Morning light resets the rhythm. In the evening, levels of a hormone called melatonin begin to increase, triggering sleepiness. Too much light in the evening – whether from later outside hours, during daylight saving time, or artificial light like computer screens – delays this increase and the cycle becomes out of sync.
WATCH: Ditch the switch? Senators debate future of daylight saving time
And this circadian clock affects more than just sleep, also influencing things like heart rate, blood pressure, stress hormones, and metabolism.
How do time changes affect sleep?
Even a time change can disrupt sleep schedules, because even though the clocks change, work and school start times remain the same.
Switching to Daylight Saving Time in the spring can be a little more difficult, as darker mornings and lighter evenings make it harder to fall asleep on time. Those early days were associated with an increase in car accidents and even a slight increase in heart attacks.
Some people with seasonal affective disorder, a type of depression typically linked to shorter days and less sunlight in fall and winter, may also have difficulty.
Many people adapt easily, for example when recovering from jet lag after traveling. But a change in schedule can add pressure on shift workers whose schedules are already out of sync with the sun, or those who are regularly sleep deprived for other reasons.

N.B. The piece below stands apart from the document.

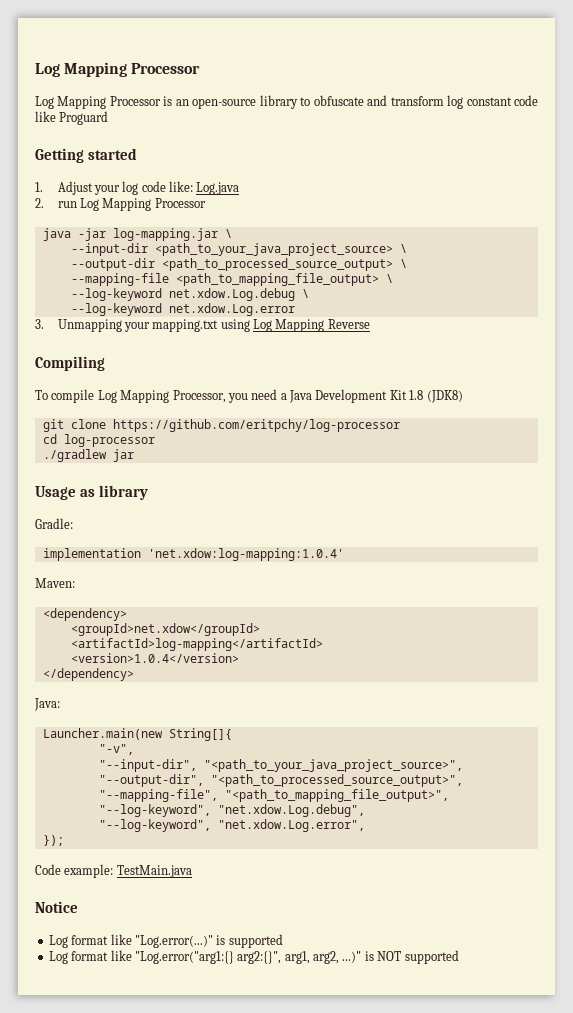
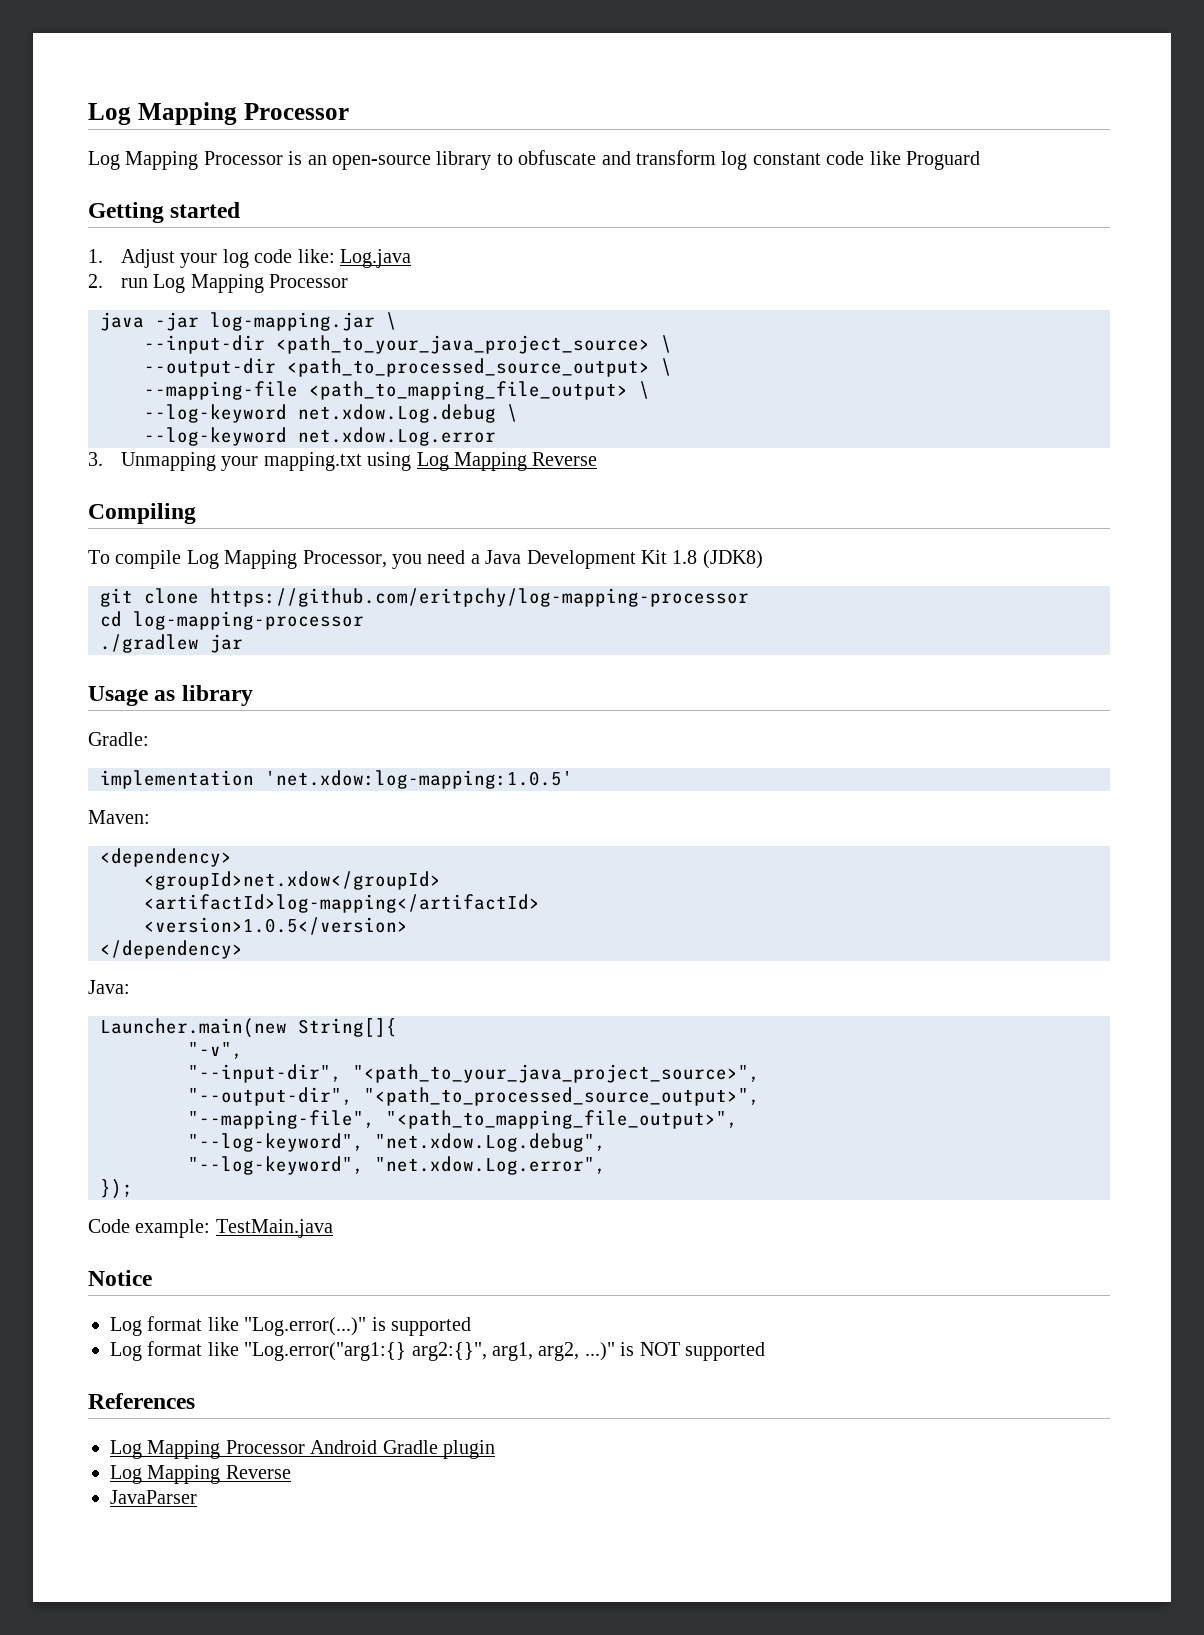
[112,419,400,432] https://github.com/eritpchy/log-processor -> [210,588,749,607] https://github.com/eritpchy/log-mapping-processor
[63,434,155,447] log-processor -> [133,611,364,630] log-mapping-processor
[147,548,344,561] 'net.xdow:log-mapping:1.0.4' -> [265,770,573,789] 'net.xdow:log-mapping:1.0.5'
[70,653,239,663] <version>1.0.4</version> -> [144,917,408,935] <version>1.0.5</version>
(459, 957) none -> [88,1393,195,1409] [110,1440,495,1459] [110,1465,291,1484] [110,1490,197,1504] // References // Log Mapping Processor Android Gradle plugin // Log Mapping Reverse // JavaParser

About one in three American adults sleep less than the recommended seven hours a night, and more than half of American teens don’t get the recommended eight hours on weeknights.
Chronic sleep deprivation is linked to heart disease, cognitive decline, obesity and many other problems.
How to prepare for the time change
In the fall and spring, changing your bedtime by as little as 15 minutes per night in the days leading up to the change can help make it easier to get used to.
But morning sunlight is essential for resetting your circadian rhythm and promoting healthy sleep. If you can’t go out, sit near the windows.
Will the United States ever get rid of the time change?
In Congress, a bill called the Sunshine Protection Act, which proposes to make daylight saving time permanent, has stalled in recent years.